_Your objective_. Take the data below and copy exactly the lines starting at the one with "order number: 921-2399075 -> 921-2496077" and finishing at the one with "bank account: 82313653712 -> 82311653716", both included.

_Extracted information_.

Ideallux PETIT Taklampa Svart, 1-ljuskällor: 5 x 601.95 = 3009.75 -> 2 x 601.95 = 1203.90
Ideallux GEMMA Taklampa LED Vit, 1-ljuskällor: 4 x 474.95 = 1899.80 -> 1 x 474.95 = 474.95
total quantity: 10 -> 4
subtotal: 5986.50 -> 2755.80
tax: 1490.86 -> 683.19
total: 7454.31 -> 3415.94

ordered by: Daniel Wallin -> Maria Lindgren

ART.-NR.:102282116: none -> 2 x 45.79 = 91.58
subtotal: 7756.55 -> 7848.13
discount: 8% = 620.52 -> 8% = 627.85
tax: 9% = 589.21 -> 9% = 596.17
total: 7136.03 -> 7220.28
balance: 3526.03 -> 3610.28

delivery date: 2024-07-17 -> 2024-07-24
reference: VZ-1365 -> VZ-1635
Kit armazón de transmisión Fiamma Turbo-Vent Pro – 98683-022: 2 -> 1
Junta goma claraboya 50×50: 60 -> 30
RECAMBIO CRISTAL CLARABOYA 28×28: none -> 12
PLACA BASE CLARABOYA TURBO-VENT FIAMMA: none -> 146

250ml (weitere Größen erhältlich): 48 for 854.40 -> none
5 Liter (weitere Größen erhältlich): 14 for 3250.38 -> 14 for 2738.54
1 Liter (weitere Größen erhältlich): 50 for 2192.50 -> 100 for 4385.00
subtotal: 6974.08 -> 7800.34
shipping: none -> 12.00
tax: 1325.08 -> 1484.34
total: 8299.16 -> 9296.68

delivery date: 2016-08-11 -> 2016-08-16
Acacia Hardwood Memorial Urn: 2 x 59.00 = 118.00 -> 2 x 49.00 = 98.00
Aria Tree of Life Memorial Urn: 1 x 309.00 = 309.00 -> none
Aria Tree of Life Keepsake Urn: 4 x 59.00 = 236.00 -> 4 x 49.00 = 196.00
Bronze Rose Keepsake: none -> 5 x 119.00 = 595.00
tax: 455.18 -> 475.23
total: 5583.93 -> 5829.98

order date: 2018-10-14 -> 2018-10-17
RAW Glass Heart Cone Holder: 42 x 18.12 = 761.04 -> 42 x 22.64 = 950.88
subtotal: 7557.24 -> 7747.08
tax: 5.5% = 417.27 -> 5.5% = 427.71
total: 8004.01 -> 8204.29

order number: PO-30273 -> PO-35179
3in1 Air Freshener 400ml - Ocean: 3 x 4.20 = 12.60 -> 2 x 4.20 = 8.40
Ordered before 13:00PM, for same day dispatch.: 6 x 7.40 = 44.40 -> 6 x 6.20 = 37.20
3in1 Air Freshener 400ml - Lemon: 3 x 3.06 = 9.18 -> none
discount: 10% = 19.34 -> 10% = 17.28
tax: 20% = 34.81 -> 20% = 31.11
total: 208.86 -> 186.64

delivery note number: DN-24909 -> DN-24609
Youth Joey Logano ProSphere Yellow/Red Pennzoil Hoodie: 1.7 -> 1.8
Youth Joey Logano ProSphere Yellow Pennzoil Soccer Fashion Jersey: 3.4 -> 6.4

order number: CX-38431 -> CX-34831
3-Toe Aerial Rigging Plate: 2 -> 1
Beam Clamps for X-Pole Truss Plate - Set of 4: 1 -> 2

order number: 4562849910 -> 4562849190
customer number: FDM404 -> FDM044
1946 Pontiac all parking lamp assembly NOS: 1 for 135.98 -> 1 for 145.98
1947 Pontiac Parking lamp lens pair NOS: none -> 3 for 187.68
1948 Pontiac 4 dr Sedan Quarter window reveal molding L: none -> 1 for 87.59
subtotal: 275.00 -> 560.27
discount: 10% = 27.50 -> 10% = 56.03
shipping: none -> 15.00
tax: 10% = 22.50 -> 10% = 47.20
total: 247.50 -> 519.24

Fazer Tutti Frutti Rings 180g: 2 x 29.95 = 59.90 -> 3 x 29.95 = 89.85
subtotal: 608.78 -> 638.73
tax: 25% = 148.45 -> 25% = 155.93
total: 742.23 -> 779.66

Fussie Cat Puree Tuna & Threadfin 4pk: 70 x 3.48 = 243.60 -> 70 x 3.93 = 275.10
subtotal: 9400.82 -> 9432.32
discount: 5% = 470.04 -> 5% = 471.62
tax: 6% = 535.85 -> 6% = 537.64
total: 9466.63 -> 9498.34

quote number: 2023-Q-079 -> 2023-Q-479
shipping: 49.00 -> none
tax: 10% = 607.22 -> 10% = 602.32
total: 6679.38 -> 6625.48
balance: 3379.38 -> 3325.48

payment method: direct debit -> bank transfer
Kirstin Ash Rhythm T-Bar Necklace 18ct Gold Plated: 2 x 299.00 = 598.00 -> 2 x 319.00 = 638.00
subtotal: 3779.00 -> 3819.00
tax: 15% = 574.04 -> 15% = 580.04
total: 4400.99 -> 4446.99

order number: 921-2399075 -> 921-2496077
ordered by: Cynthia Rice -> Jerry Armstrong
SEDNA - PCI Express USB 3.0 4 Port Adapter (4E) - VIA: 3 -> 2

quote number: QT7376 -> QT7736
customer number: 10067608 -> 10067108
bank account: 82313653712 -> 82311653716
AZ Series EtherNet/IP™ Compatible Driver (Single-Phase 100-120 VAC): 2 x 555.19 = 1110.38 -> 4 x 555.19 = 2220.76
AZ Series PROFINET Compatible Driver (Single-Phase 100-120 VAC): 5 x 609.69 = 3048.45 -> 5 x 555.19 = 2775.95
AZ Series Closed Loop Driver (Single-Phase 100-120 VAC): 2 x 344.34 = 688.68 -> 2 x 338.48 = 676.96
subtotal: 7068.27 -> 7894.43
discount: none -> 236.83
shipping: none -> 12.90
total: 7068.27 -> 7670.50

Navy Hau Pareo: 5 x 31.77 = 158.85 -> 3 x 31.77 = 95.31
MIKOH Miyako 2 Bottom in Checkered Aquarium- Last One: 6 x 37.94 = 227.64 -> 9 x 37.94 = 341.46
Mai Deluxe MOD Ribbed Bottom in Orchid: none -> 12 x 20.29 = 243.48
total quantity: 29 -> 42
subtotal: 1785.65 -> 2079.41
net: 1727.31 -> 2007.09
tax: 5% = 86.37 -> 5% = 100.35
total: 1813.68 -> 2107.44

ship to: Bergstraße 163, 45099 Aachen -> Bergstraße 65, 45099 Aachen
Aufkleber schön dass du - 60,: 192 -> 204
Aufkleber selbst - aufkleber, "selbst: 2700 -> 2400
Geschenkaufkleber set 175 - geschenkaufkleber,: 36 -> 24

_Response_.
order number: 921-2399075 -> 921-2496077
ordered by: Cynthia Rice -> Jerry Armstrong
SEDNA - PCI Express USB 3.0 4 Port Adapter (4E) - VIA: 3 -> 2

quote number: QT7376 -> QT7736
customer number: 10067608 -> 10067108
bank account: 82313653712 -> 82311653716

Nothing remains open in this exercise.